# Will 1 50 grain pellet kill deer out to 50 yards in a .50 cal. muzzleloader...



## Jacob Huffman (Sep 13, 2004)

I was watching a dvd a buddie let me borrow.It was the Drury Bros. In one of the scenes his neice was shooting a muzzle loader with only 1 50 grain pellet..They said it was effective out to something like 100 yards or something just under..I was wondering if anyone here has shot this load..My daughter wants to get into hunting this year and I was thinking of letting her use my muzzle loader with 1 50 grain pellet.. Let me know what you think...Thanks in advance guys / gals...


----------



## mnelson239 (Jan 29, 2001)

My daughter has kiled 2 deer with that combo. Use all lead sabots like the cheap shots 240 gr. I would probably keep the shots to 70 yds and through the lungs. It is better to get close. I also had her practice with 40 gr loads
_Posted via Mobile Device_


----------



## HTC (Oct 6, 2005)

While I have never tried it, I am sure that load will be more than enough at that distance. Bullet weight is one thing you might consider though. My first muzzleloader deer came in NY back when only a patched round ball was legal. That 148 grain bullet sat over the top of 60 grains of FFF. The deer took two shots to get on the ground and neither exited. 

I think the initial instinct for many people in your shoes would be to lighten the bullet weight when you lighten the powder charge. I believe you should do just the opposite or at least stay with a 250 - 300 grain bullet. Maybe do a couple of penetration tests using old wet phone books? All things being equal I would rather hit them with a slightly slower heavy bullet.


----------



## jmoser (Sep 11, 2002)

It will certainly kill a deer, question is how quick?

I agree that a heavier bullet and a lung shot would be best bet, not much room for error with range estimation, shot placement, or quartering angle.

I would limit range to ~50 yards or so and be prepared to track it.

Probably pretty close to a .44 Special load with a 240 gr sabot, just pushing 1000 - 1200 fps maybe?


----------



## PITBULL (May 23, 2003)

Im sure that it would work but you should consult the owners manual of the gun in question and see what the mininum recomended load is for the rifle. You might be better off using loose powder and working up a load between 75-95 grains and find out what is the most accurate out of your gun, At 75-95 grains and depending on your projectial recoil should not be too bad. good luck. 

Oh wait I forgot you cant kill a deer unless you use 150 grains of powder and a 250-300grain sabot JK


----------



## Jacob Huffman (Sep 13, 2004)

OK..Thanks guy's...Our shot's will probably be closer than 50 yards..past that it gets to brushy..is that a real word ??? Anyway they are generally within 30 - 40 yards.My daughter hunted with me 2 years ago during muzzle loader and I was very surprised at her reaction..

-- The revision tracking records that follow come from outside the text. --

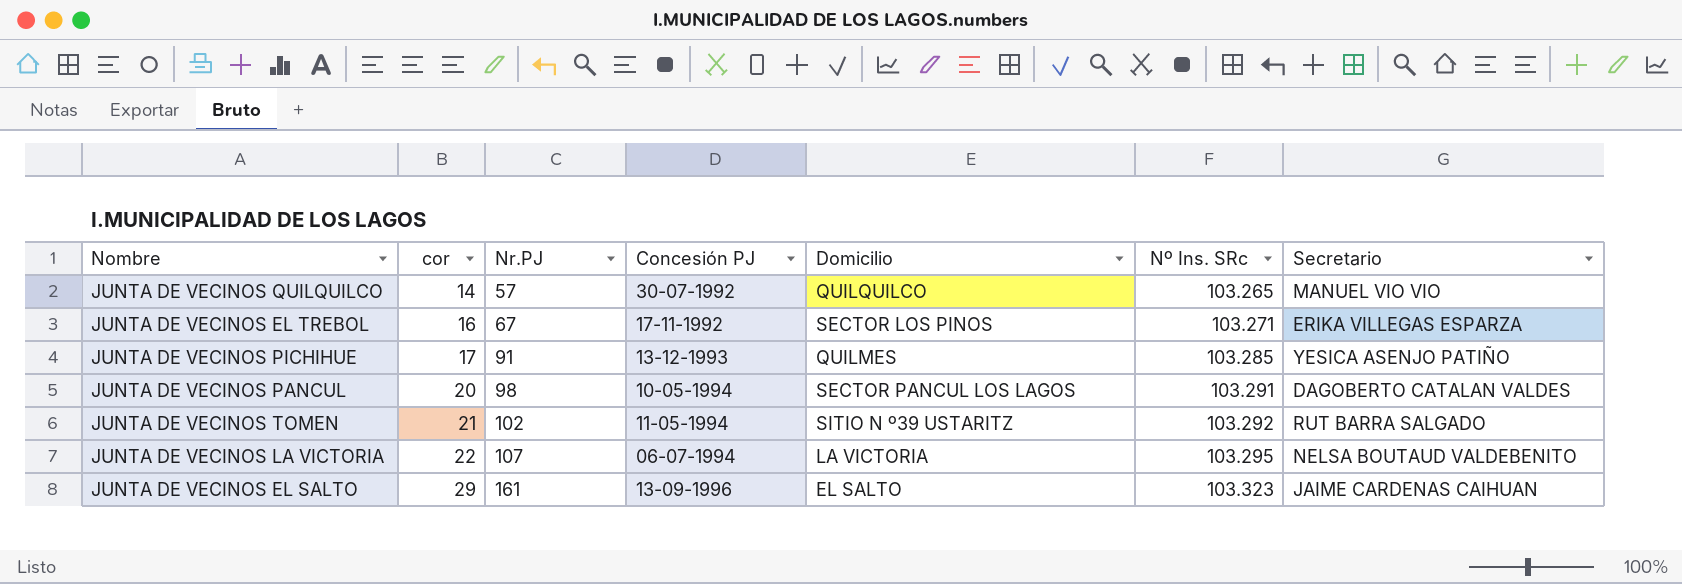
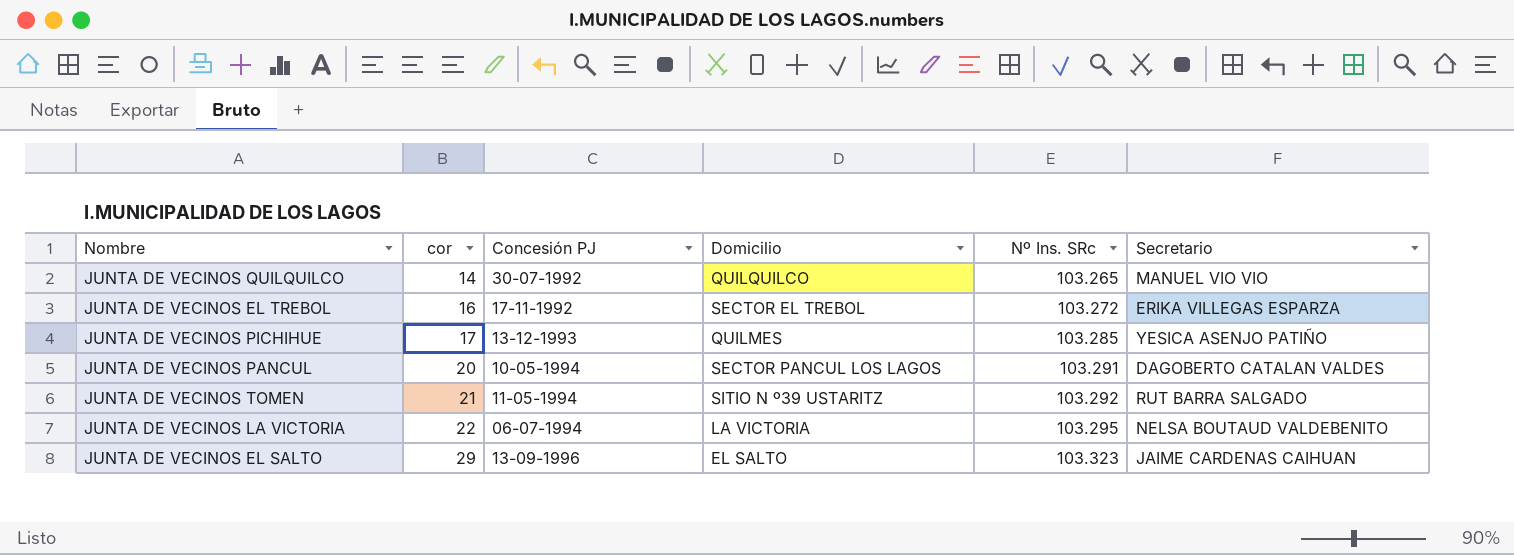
column Nr.PJ | position: 3 -> none
JUNTA DE VECINOS EL TREBOL | Domicilio: SECTOR LOS PINOS -> SECTOR EL TREBOL
JUNTA DE VECINOS EL TREBOL | Nº Ins. SRc: 103.271 -> 103.272

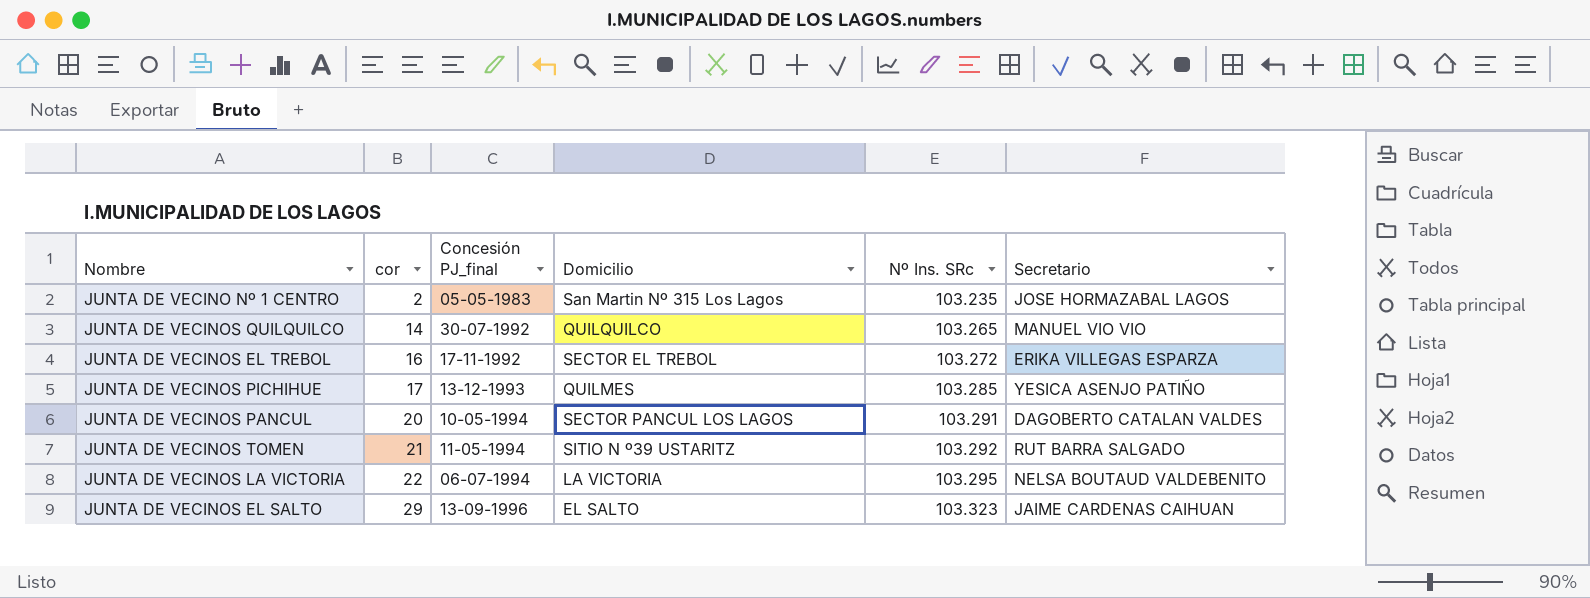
column name: Concesión PJ -> Concesión PJ_final
row JUNTA DE VECINO Nº 1 CENTRO: none -> 2 | 05-05-1983 | San Martin Nº 315 Los Lagos | 103.235 | JOSE HORMAZABAL LAGOS

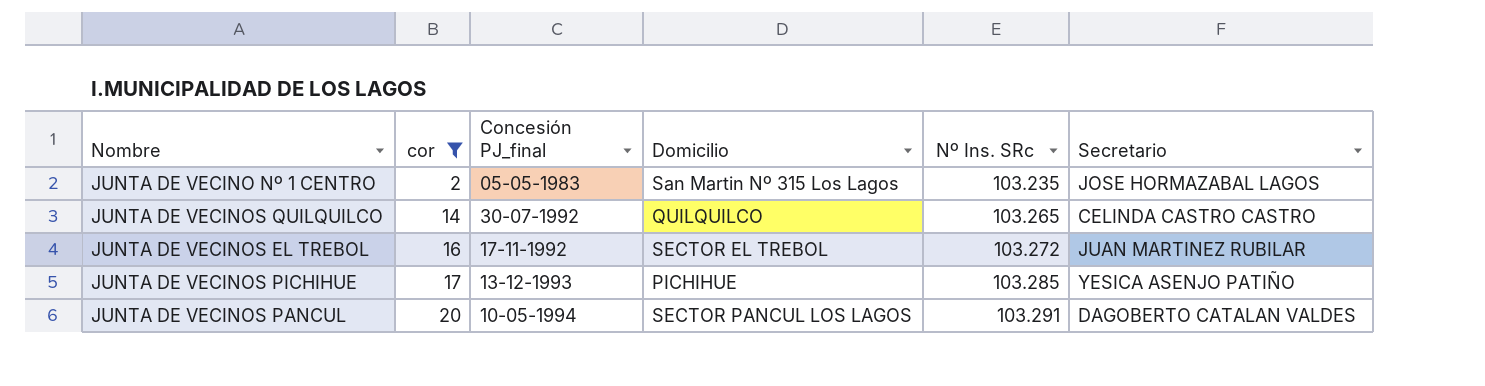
filter: none -> cor <= 20
JUNTA DE VECINOS QUILQUILCO | Secretario: MANUEL VIO VIO -> CELINDA CASTRO CASTRO
JUNTA DE VECINOS EL TREBOL | Secretario: ERIKA VILLEGAS ESPARZA -> JUAN MARTINEZ RUBILAR
JUNTA DE VECINOS PICHIHUE | Domicilio: QUILMES -> PICHIHUE

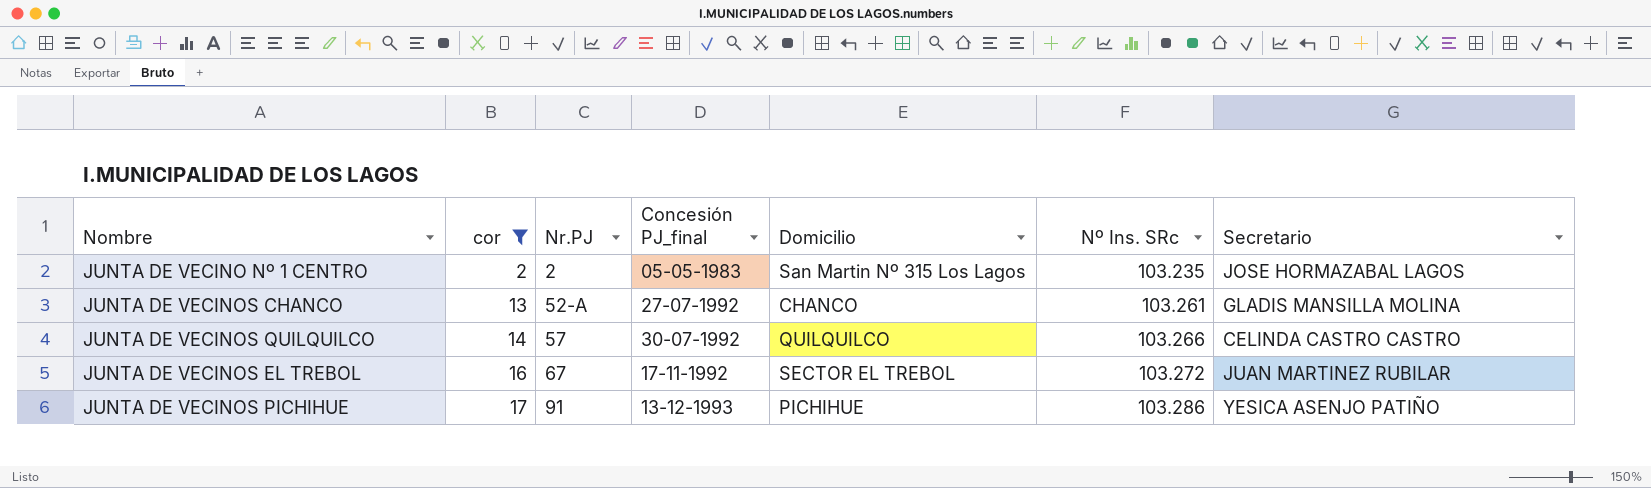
column Nr.PJ | position: none -> 3
row JUNTA DE VECINOS PANCUL: 20 | 10-05-1994 | SECTOR PANCUL LOS LAGOS | 103.291 | DAGOBERTO CATALAN VALDES -> none
row JUNTA DE VECINOS CHANCO: none -> 13 | 52-A | 27-07-1992 | CHANCO | 103.261 | GLADIS MANSILLA MOLINA
JUNTA DE VECINOS QUILQUILCO | Nº Ins. SRc: 103.265 -> 103.266
JUNTA DE VECINOS PICHIHUE | Nº Ins. SRc: 103.285 -> 103.286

I asked her if she wanted to go out.. and she did..So while on the way to my spot I was telling her that this was for real and that if she felt OK with me shooting I would, if she didnt I would not...her choice..Well when the time came she said go ahead , so I did...She even held the flashlight for me while I field dressed it..sort of..She didnt want to look at the guts so she looked down at the ground while trying to hold the light for me...lol...But all she said when I was done was " it just looks like a pile of grey stuff " so she did very well as far as Im concerned. That doe was taken at 30 yards and the one I took 3 days earlier was at only 10 yards..


----------



## Niles Coyote (Jul 22, 2009)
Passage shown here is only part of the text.